Maybe most of all, they have done it by overcoming adversity, no small thing in New York, where the tabloids eat the weak, the daily diary of negativity hovering over every failing team like a mushroom cloud. Let's not kid ourselves here: I wasn't the only one back in early June saying the Yankees were in a free fall. Far from it. The New York media was a Greek chorus of doom and gloom.
But somehow this team has survived. Maybe it was the veteran leadership, led by Derek Jeter who essentially said when the Yankees almost needed a telescope to see the Red Sox that the Yankees just had to start winning games and forget about the standings. There's no question that manager Joe Torre is at his best when dealing with the circus that can be New York, always a calming presence, the lifeboat in the swirling sea. In a season that might be his last in New York, he might just be having one of his best years as a manager in the Bronx.
Can they keep up this torrid pace?
You would think not.
But they are back in the hunt, and deserve much credit for that.
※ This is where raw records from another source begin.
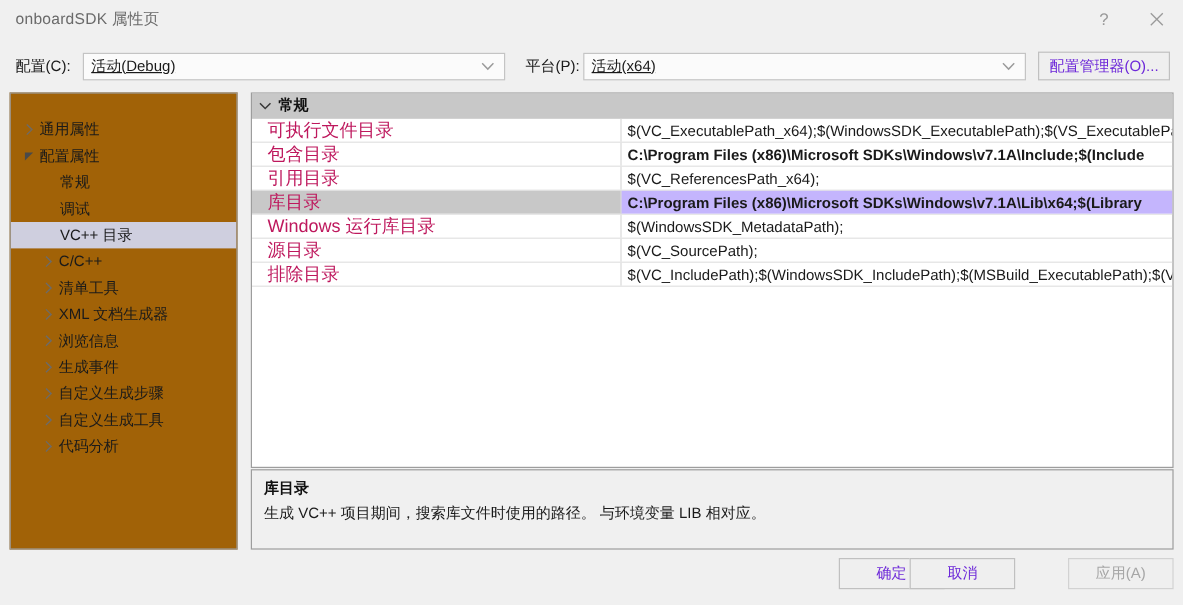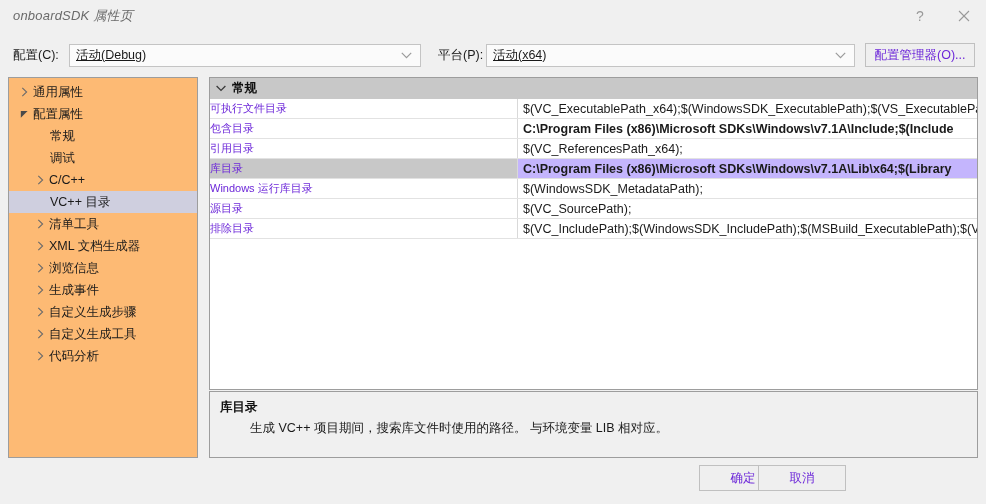--- a/index.html
+++ b/index.html
@@ -30,7 +30,6 @@
     font-size: 13px;
     color: #6a6a6a;
     letter-spacing: 0.2px;
-    font-style: italic;
   }
   .title-buttons {
     position: absolute;

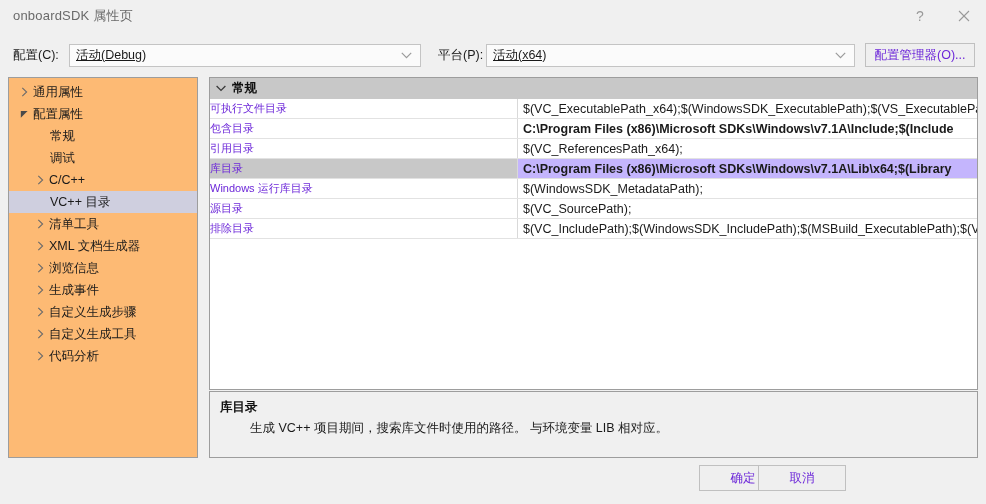--- a/index.html
+++ b/index.html
@@ -115,11 +115,11 @@
     top: 77px;
     width: 190px;
     height: 381px;
-    background: #fdba74;
+    background: #a16207;
     border: 1px solid #9d9d9d;
     box-sizing: border-box;
     overflow: hidden;
-    padding-top: 3px;
+    padding-top: 19px;
   }
   .tree-item {
     height: 22px;

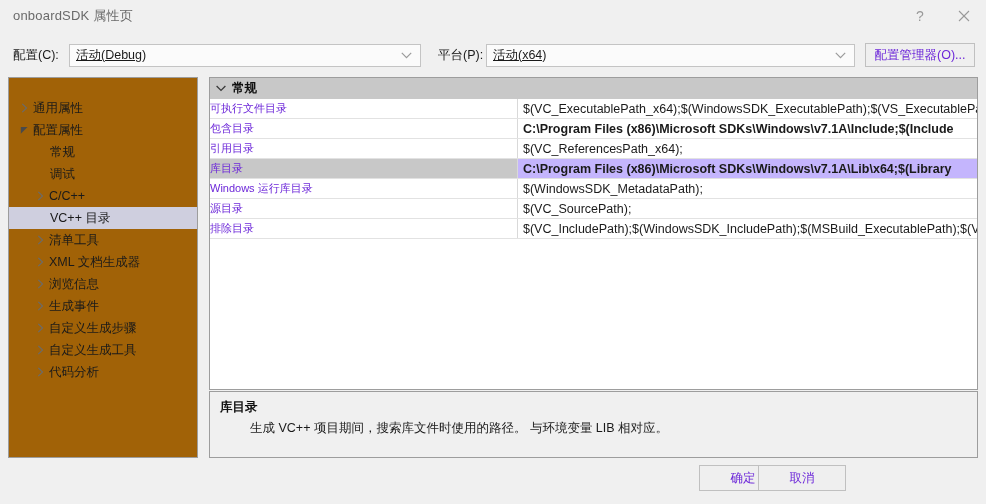--- a/index.html
+++ b/index.html
@@ -186,10 +186,11 @@
   .cell-name {
     width: 308px;
     flex: none;
-    display: flex;
-    align-items: center;
-    font-size: 11px;
-    color: #6d28d9;
+    padding-left: 13px;
+    display: flex;
+    align-items: center;
+    font-size: 15px;
+    color: #be185d;
     box-sizing: border-box;
     border-right: 1px solid #d9d9d9;
     white-space: nowrap;

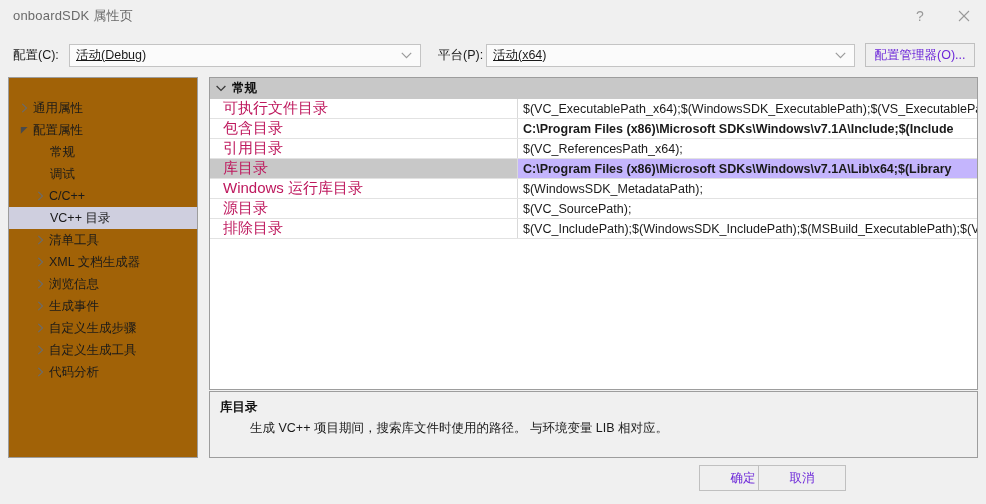--- a/index.html
+++ b/index.html
@@ -313,16 +313,16 @@
       <div class="tree-item lvl1">
         <span class="tree-label">调试</span>
       </div>
-      <div class="tree-item lvl1">
-        <span class="tree-arrow">
-          <svg width="7" height="10" viewBox="0 0 7 10">
-            <polyline points="1.3,0.8 5.6,5 1.3,9.2" fill="none" stroke="#6b6b6b" stroke-width="1.1"></polyline>
-          </svg>
-        </span>
-        <span>C/C++</span>
-      </div>
       <div class="tree-item lvl1 selected">
         <span class="tree-label">VC++ 目录</span>
+      </div>
+      <div class="tree-item lvl1">
+        <span class="tree-arrow">
+          <svg width="7" height="10" viewBox="0 0 7 10">
+            <polyline points="1.3,0.8 5.6,5 1.3,9.2" fill="none" stroke="#6b6b6b" stroke-width="1.1"></polyline>
+          </svg>
+        </span>
+        <span>C/C++</span>
       </div>
       <div class="tree-item lvl1">
         <span class="tree-arrow">

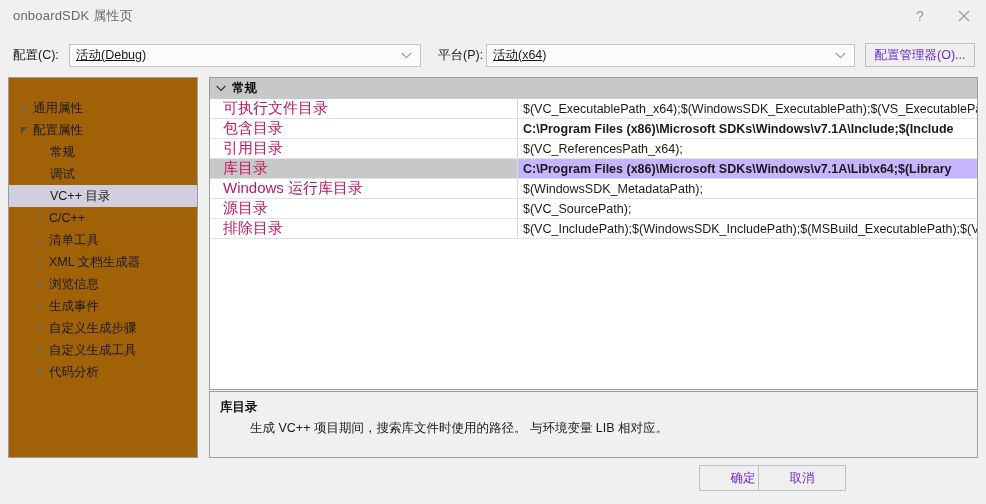--- a/index.html
+++ b/index.html
@@ -231,7 +231,6 @@
     font-size: 12.5px;
     color: #1a1a1a;
     line-height: 16px;
-    margin-left: 30px;
   }
 
   

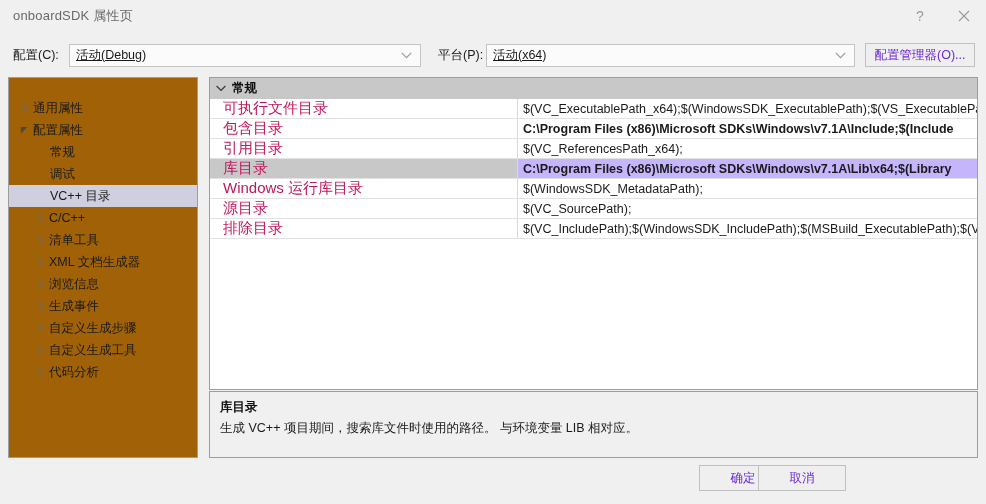--- a/index.html
+++ b/index.html
@@ -431,6 +431,7 @@
 <div class="footer">
   <div class="btn" style="left:699px;">确定</div>
   <div class="btn" style="left:758px;">取消</div>
+  <div class="btn disabled" style="left:890px;">应用(A)</div>
 </div>
 
 </body></html>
They are back in the divisional race and in the thick of the wild-card battle, have saved their season, made people like me very wrong.
So call this the eat-crow column.
Pass the salt.
As for the Red Sox, what in the name of Smoky Joe Wood is going on here?
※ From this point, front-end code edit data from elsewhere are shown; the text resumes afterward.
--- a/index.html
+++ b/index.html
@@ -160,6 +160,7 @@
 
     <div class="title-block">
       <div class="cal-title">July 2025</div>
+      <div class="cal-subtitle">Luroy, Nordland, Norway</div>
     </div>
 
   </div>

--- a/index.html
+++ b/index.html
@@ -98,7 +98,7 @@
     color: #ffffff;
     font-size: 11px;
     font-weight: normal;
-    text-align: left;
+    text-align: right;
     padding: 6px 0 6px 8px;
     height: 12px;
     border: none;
Or, can Boston stop the American League race now?
Yes, the Yankees are hotter than a Hollywood starlet, but it's the Red Sox who have been playing for too long now with little sense of urgency, the feeling that all the real work already has been done, like some boxer who builds up a lot of points in the early rounds, then just hangs on for the decision.
Was it all too easy the first two months of the season, just get great starting pitching and give the ball to setup-man Hideki Okajima and close Jonathan Papelbon, baseball by the numbers?
Or what happens when the pitching starts to slide a little, new reliever Eric Gagne has some bad outings and causes some confusion in the pen, Okajima isn't quite as dominant as he was earlier, and why didn't Theo get another bat in here?
All this and the Yankees keep coming.
In retrospect, maybe the Red Sox are simply not as good as they were the first two months of the season. Maybe that was the aberration, not this. Maybe it's simply the fact that the Red Sox simply do not hit like they have the last few years, too many guys struggling, and Manny and Big Papi not putting up the kind of numbers they did in the past. The fact that this team has holes that the great start camouflaged.
That's what the next seven weeks are going to show, one way or the other.
The luxury of having the big lead is over, as is the luxury of having the Yankees in a free fall. Now here it is the dog days of August, the Yankees keep coming, and those halcyon days when the Sox were up 14-1/2 games now seem as gone as the Fourth of July.